POR ADELA TARIFA, CRONISTA OFICIAL DE CARBONEROS (JAÉN)
Dicen que hemos progresado mucho en estos años de la transición. Creo que si. En casi todo. Pero hay temas que nos devuelven a las cavernas. Uno de ellos es el asesinato de mujeres a manos de sus “compañeros sentimentales”. Término que ahora suena mejor que marido, palabra rara. O novio, que resulta casi del paleolítico. A mi el nombre que se le ponga al asesino me importa un bledo. Lo que me importa es saber qué se esconde en esas cabezas primitivas que son capaces de matar a su Santa porque dejaron de quererlos en alguna curva del camino que empezaron juntos. Eso es lo que cuenta. Porque, desde la razón, resulta impensable que estos salvajes prefieran quitarse la vida, dar con sus huesos en la cárcel, o padecer la vergüenza de ser señalados de por vida como animales, a dejar ir a quien ya no los quiere cerca. Por lo que sea.

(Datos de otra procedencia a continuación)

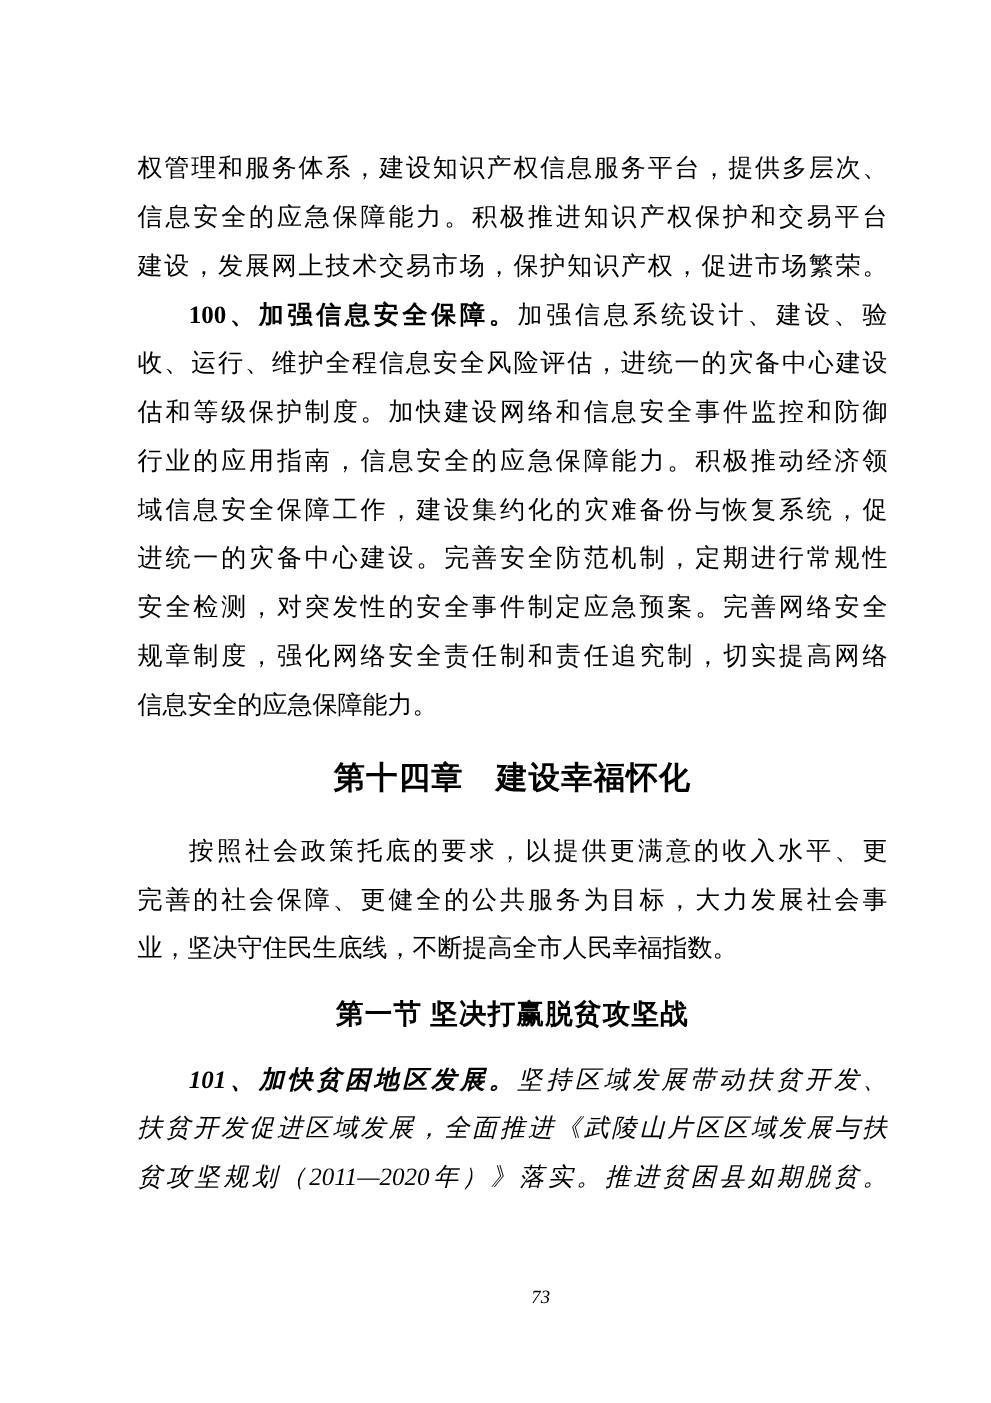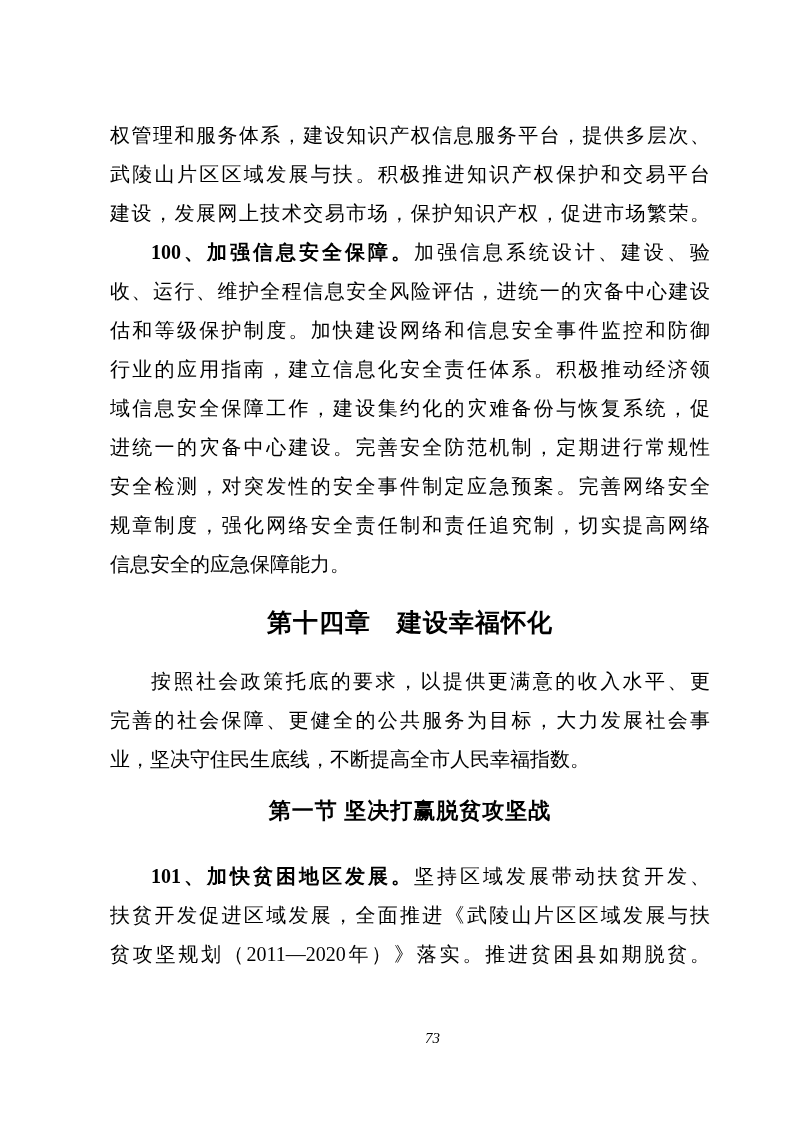--- a/index.html
+++ b/index.html
@@ -74,7 +74,7 @@
 
     <div class="para">
       <div class="line">权管理和服务体系，建设知识产权信息服务平台，提供多层次、</div>
-      <div class="line">武陵山片区区域发展与扶。积极推进知识产权保护和交易平台</div>
+      <div class="line">信息安全的应急保障能力。积极推进知识产权保护和交易平台</div>
       <div class="line">建设，发展网上技术交易市场，保护知识产权，促进市场繁荣。</div>
     </div>
 

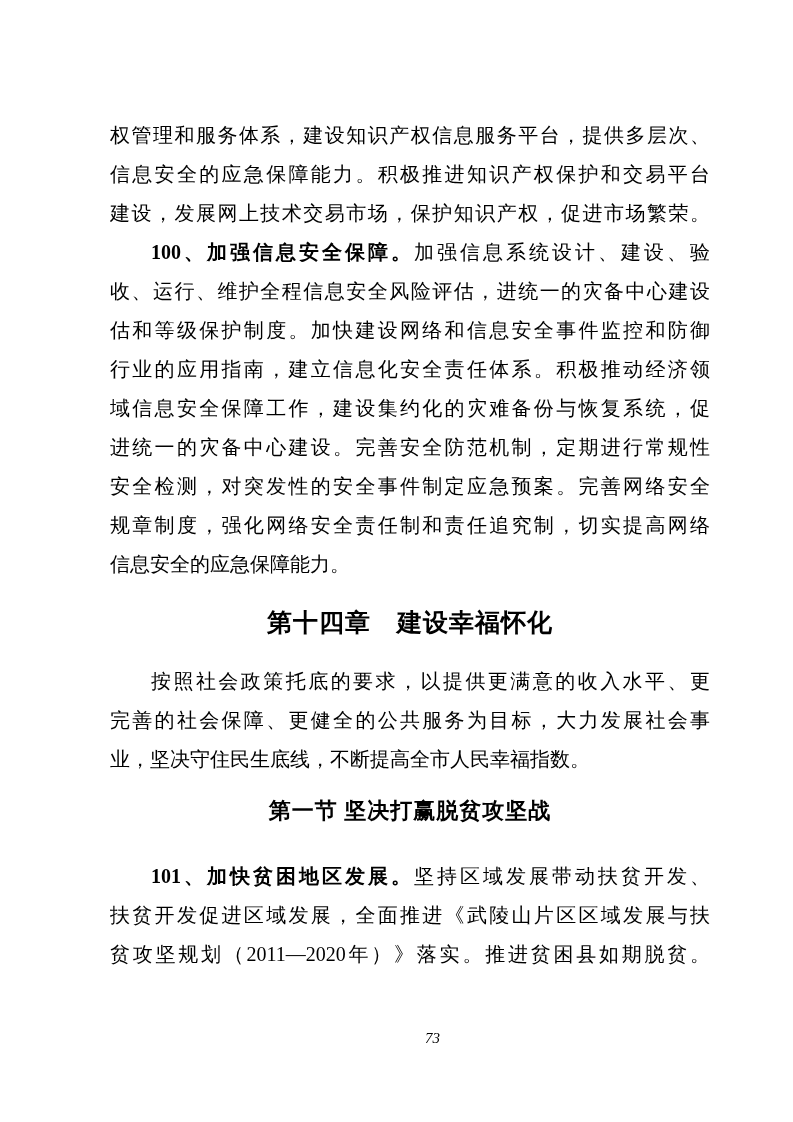--- a/index.html
+++ b/index.html
@@ -82,7 +82,7 @@
       <div class="line indent"><span class="lead">100、加强信息安全保障。</span><span>加强信息系统设计、建设、验</span></div>
       <div class="line">收、运行、维护全程信息安全风险评估，进统一的灾备中心建设</div>
       <div class="line">估和等级保护制度。加快建设网络和信息安全事件监控和防御</div>
-      <div class="line">行业的应用指南，建立信息化安全责任体系。积极推动经济领</div>
+      <div class="line">行业的应用指南，信息安全的应急保障能力。积极推动经济领</div>
       <div class="line">域信息安全保障工作，建设集约化的灾难备份与恢复系统，促</div>
       <div class="line">进统一的灾备中心建设。完善安全防范机制，定期进行常规性</div>
       <div class="line">安全检测，对突发性的安全事件制定应急预案。完善网络安全</div>

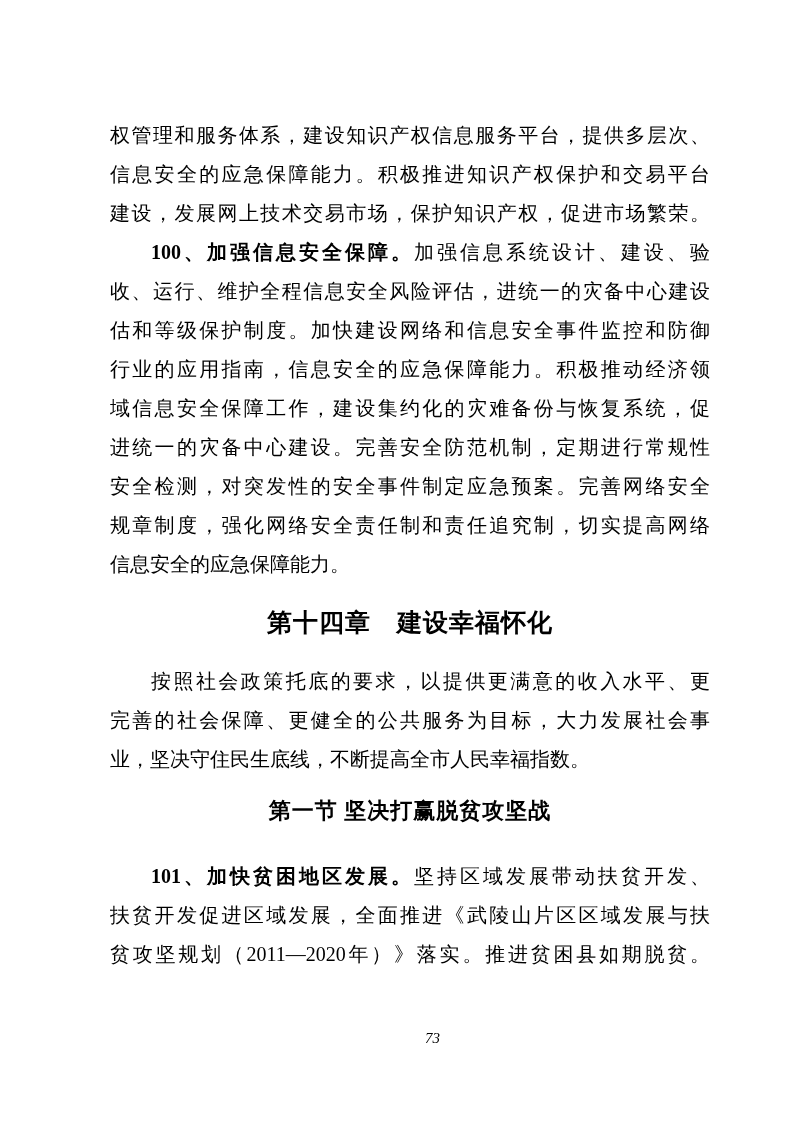--- a/index.html
+++ b/index.html
@@ -52,7 +52,7 @@
     letter-spacing: 1px;
   }
   .para-intro { margin-top: 23px; }
-  .para-item101 { margin-top: 30px; }
+  .para-item101 { margin-top: 18px; font-style: italic; }
   .page-number {
     position: absolute;
     top: 1028px;

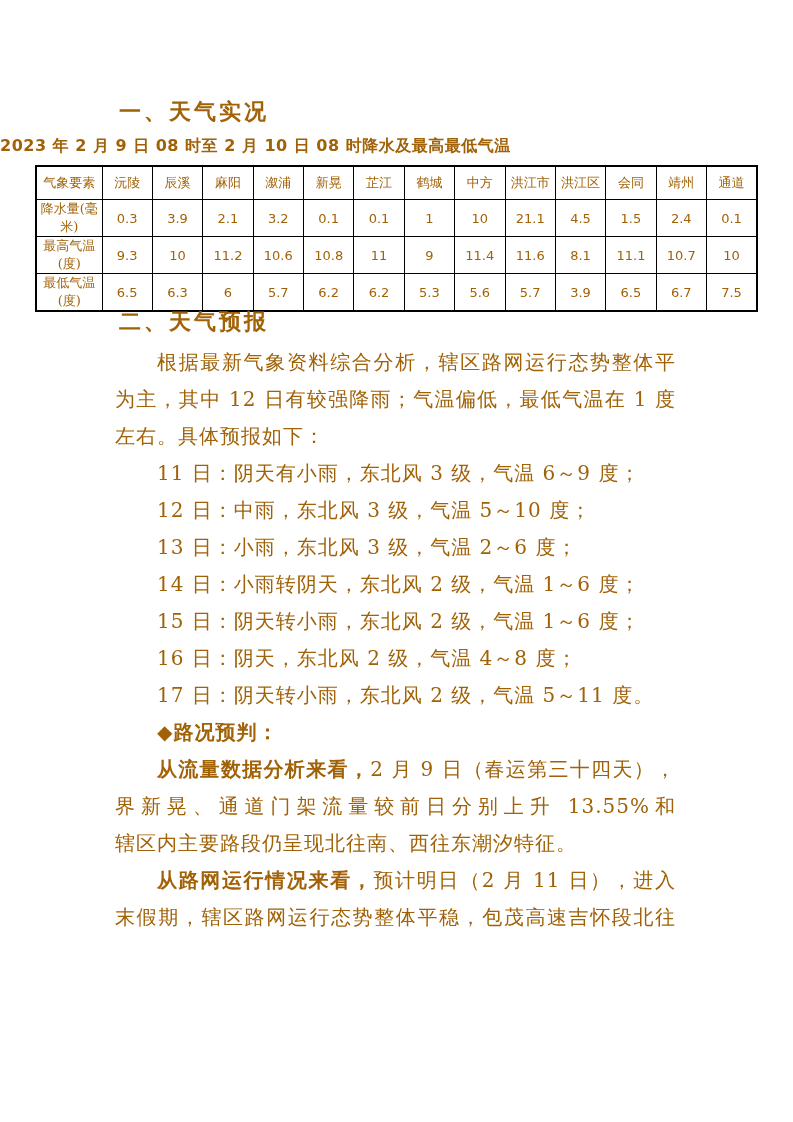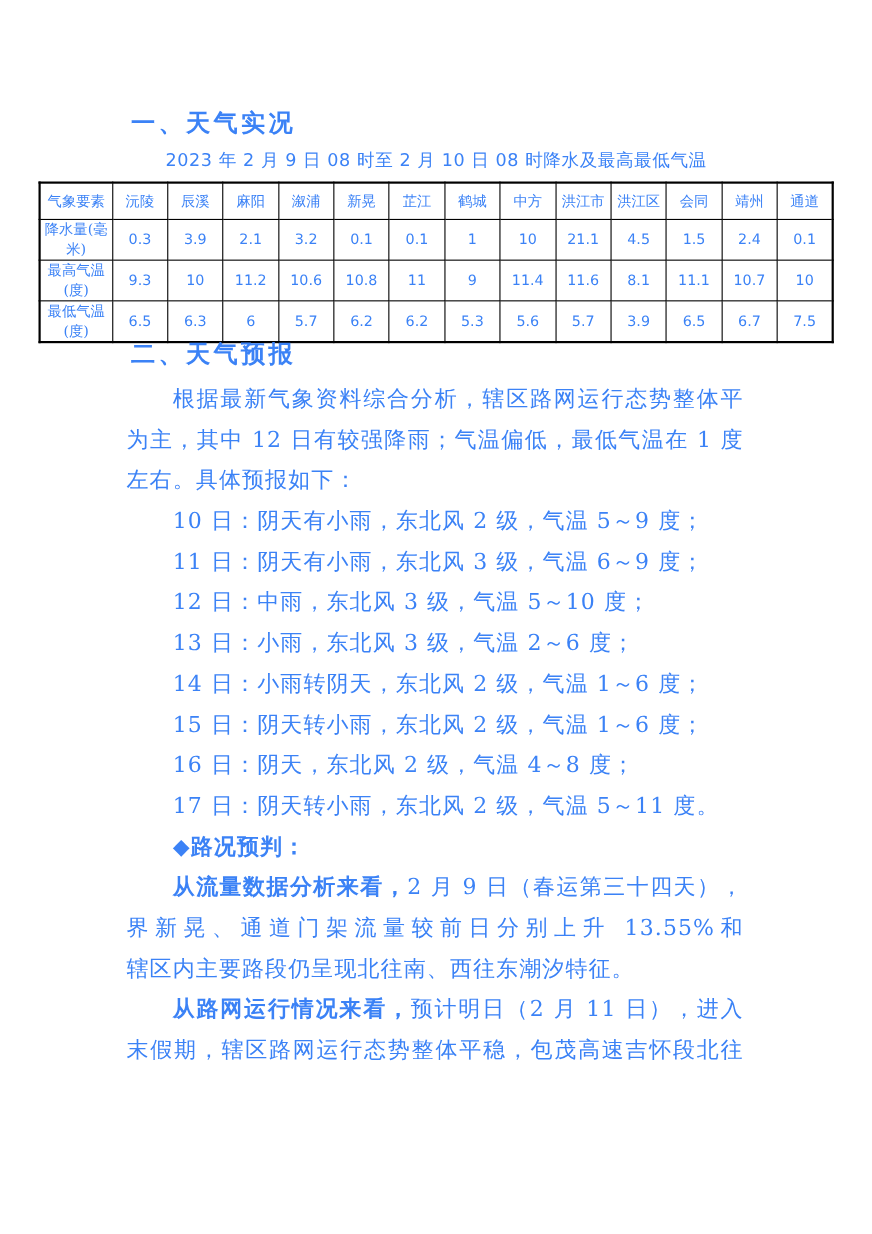--- a/index.html
+++ b/index.html
@@ -5,7 +5,7 @@
   html,body { margin:0; padding:0; background:#ffffff; }
   .page {
     position:relative; width:793px; height:994px; background:#ffffff;
-    color:#3b82f6; overflow:hidden;
+    color:#a16207; overflow:hidden;
     font-family:"DejaVu Serif","Liberation Serif",serif;
   }
   .h-sec {

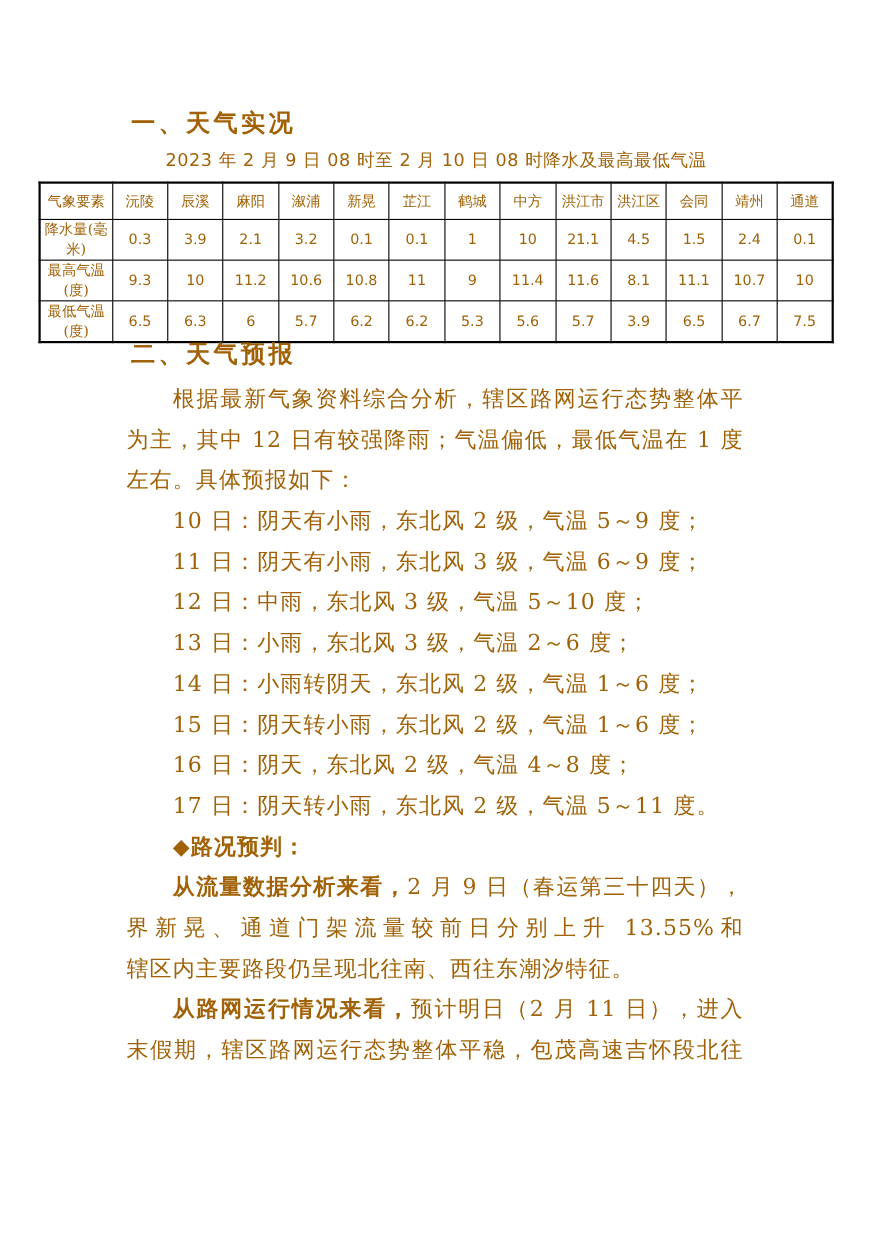--- a/index.html
+++ b/index.html
@@ -16,9 +16,9 @@
   .h1 { top:97px; }
   .h2 { top:307px; }
   .tbl-title {
-    position:absolute; left:0; top:136px; width:793px; text-align:center;
+    position:absolute; left:0; top:136px; width:793px; 
     font-family:"DejaVu Sans","Liberation Sans",sans-serif;
-    font-weight:normal; font-size:16px; letter-spacing:0.5px;
+    font-weight:bold; font-size:16px; letter-spacing:0.5px;
   }
   table.wtable {
     position:absolute; left:35px; top:165px; width:723px;

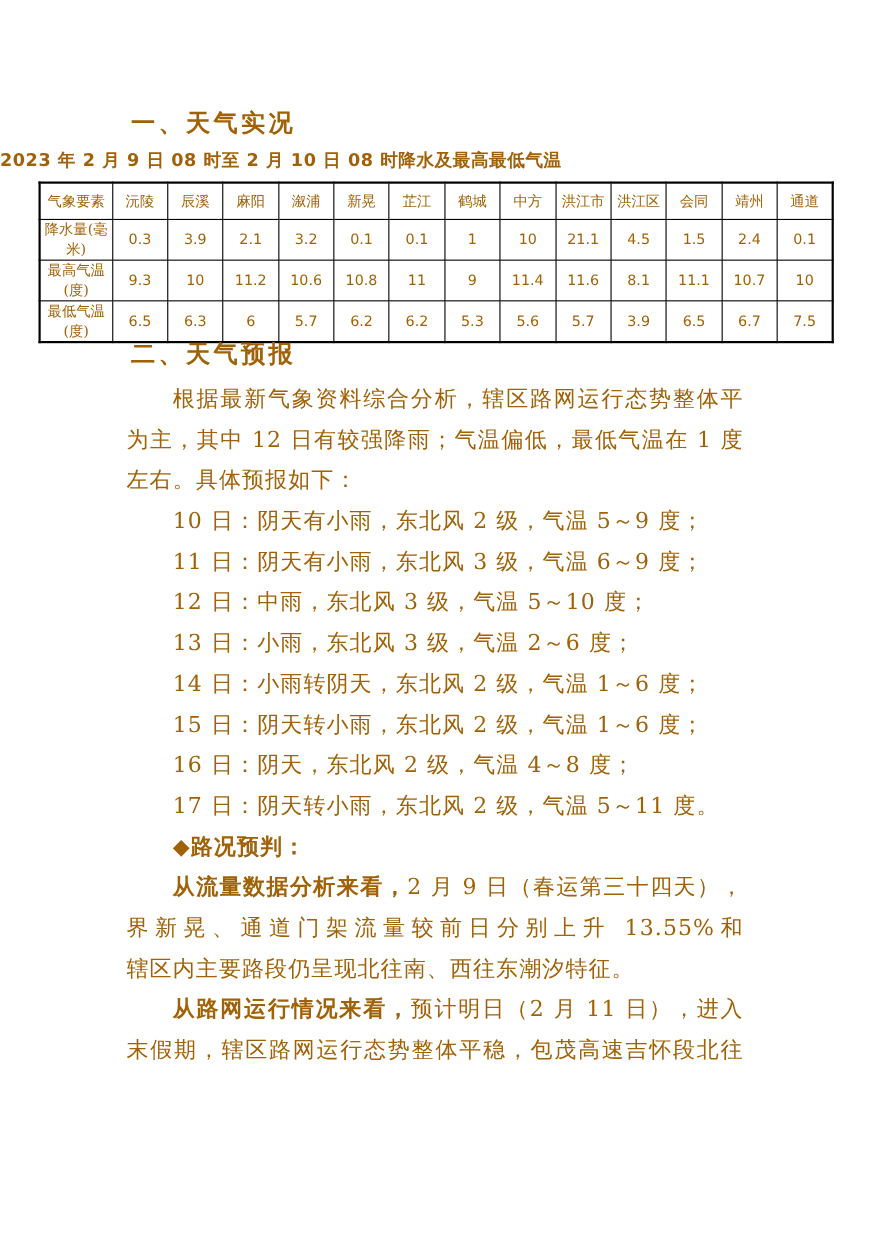--- a/index.html
+++ b/index.html
@@ -150,7 +150,6 @@
     <div class="ln just">为主，其中 12 日有较强降雨；气温偏低，最低气温在 1 度</div>
     <div class="ln">左右。具体预报如下：</div>
 
-    <div class="ln ind">10 日：阴天有小雨，东北风 2 级，气温 5～9 度；</div>
     <div class="ln ind">11 日：阴天有小雨，东北风 3 级，气温 6～9 度；</div>
     <div class="ln ind">12 日：中雨，东北风 3 级，气温 5～10 度；</div>
     <div class="ln ind">13 日：小雨，东北风 3 级，气温 2～6 度；</div>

Es cierto que las relaciones amorosas son asientos inestables, aunque tengan más de dos patas casi siempre. Que los hijos, o mejor dicho, la utilización de los hijos como moneda de cambio en el odio conyugal, cuentan mucho. Porque un hijo es palabra mayor: si te lo roban sin motivos, no es fácil la pasividad. Pero, por lo que sabemos, la mayoría de crímenes contra mujeres no se deben a eso. Se deben, creo, a que estos machotes, los menos de su género por fortuna, no soportan que les abandone la parienta. Lo cual no es sino el símbolo de su inmensa debilidad. De su incapacidad para vivir su propia vida; ellos, que son unas bestias cobardes, valen tan poco solos que si se les escapa la sufridora que los aguanta, se sienten perdidos. Aparte está el orgullo ancestral de ser hombre. Porque un hombre, para los rancios, es mucho más que esa “cosa de tan poco ser”, termino con el que definió a la mujer Fray Luis de León. Dios lo perdone. Pero resulta que el bueno de Fray Luis se murió hace mucho, y su “Perfecta Casada” está mas enterrada que la momia de Tutankamón, se supone. Y digo se supone, porque no es cierto. Hoy el mito de la perfecta casada sigue vigente en la mente de algunos. Por eso las matan. Porque han dejado de ser tan perfectas, y tan tontas, como quería este fraile. Y porque algunas prefieren arriesgar la vida a entregarla al ser primitivo que se encontraron un día en la calle; aquel galán que entonces les juró amor eterno y que luego las mata a palos o indiferencia. Hasta que se hartan de vivir sin vivir en ellas, que diría la Santa de Ávila, y le dan puerta a su compañero de cama, aunque sepan que las perseguirá hasta su escondite. Y que acaso un día las encontrará.
Sé que se intenta solucionar este problema desde todos los gobiernos, sobre todo con medios económicos. Pero yo creo que para arrinconar a estos salvajes es más útil la astucia que el dinero. O sea, hay que ir por delante de sus cuchillos matanceros. Creo que se precisan inteligencias agudas, capaces de adentrase en el proceso social que fabrica maltratadores. Porque estos asesinos no nacen por generación espontánea. A los que derraman la sangre de las mujeres los hemos criado nosotros; los hemos alimentado en caldos de cultivo que favorecen su violencia; los amamantamos con unas televisiones ordinarias. Hemos dejado que los críen padres inmaduros, incapaces de dar ejemplo. Y los mandamos a educar a escuelas que les desorientan. Porque en muchos centros les cuentan a las diez, en el aula, que la libertad y la responsabilidad son importantes. Pero a las once, en pasillos o recreos, juegan a ser simios asilvestrados. Si los pillan en un acto de violencia, casi nunca reciben el castigo que merecen. Creo que se les consiente todo porque, en el fondo, pensamos de ellos lo mismo que Fray Luis de la mujer, que son “cosas de tan poco ser”. Por eso, yo he visto, en los institutos se prohíbe a un adolescente salir a la calle a comprar un bocata. Pero cuando llega el vierne- noche, sus padres carecen de autoridad para evitar que vuelva ebrio a las tantas. Así, pasa lo que pasa, que un día el claval empieza dando un empujón a la coleguilla, y otro acaba matando a una mujer que cree es suya. ¡Qué mal lo estamos haciendo y cómo nos mancha a todos tanta sangre de mujer¡ Eso dice mi papelera, que esta muerta de tristeza.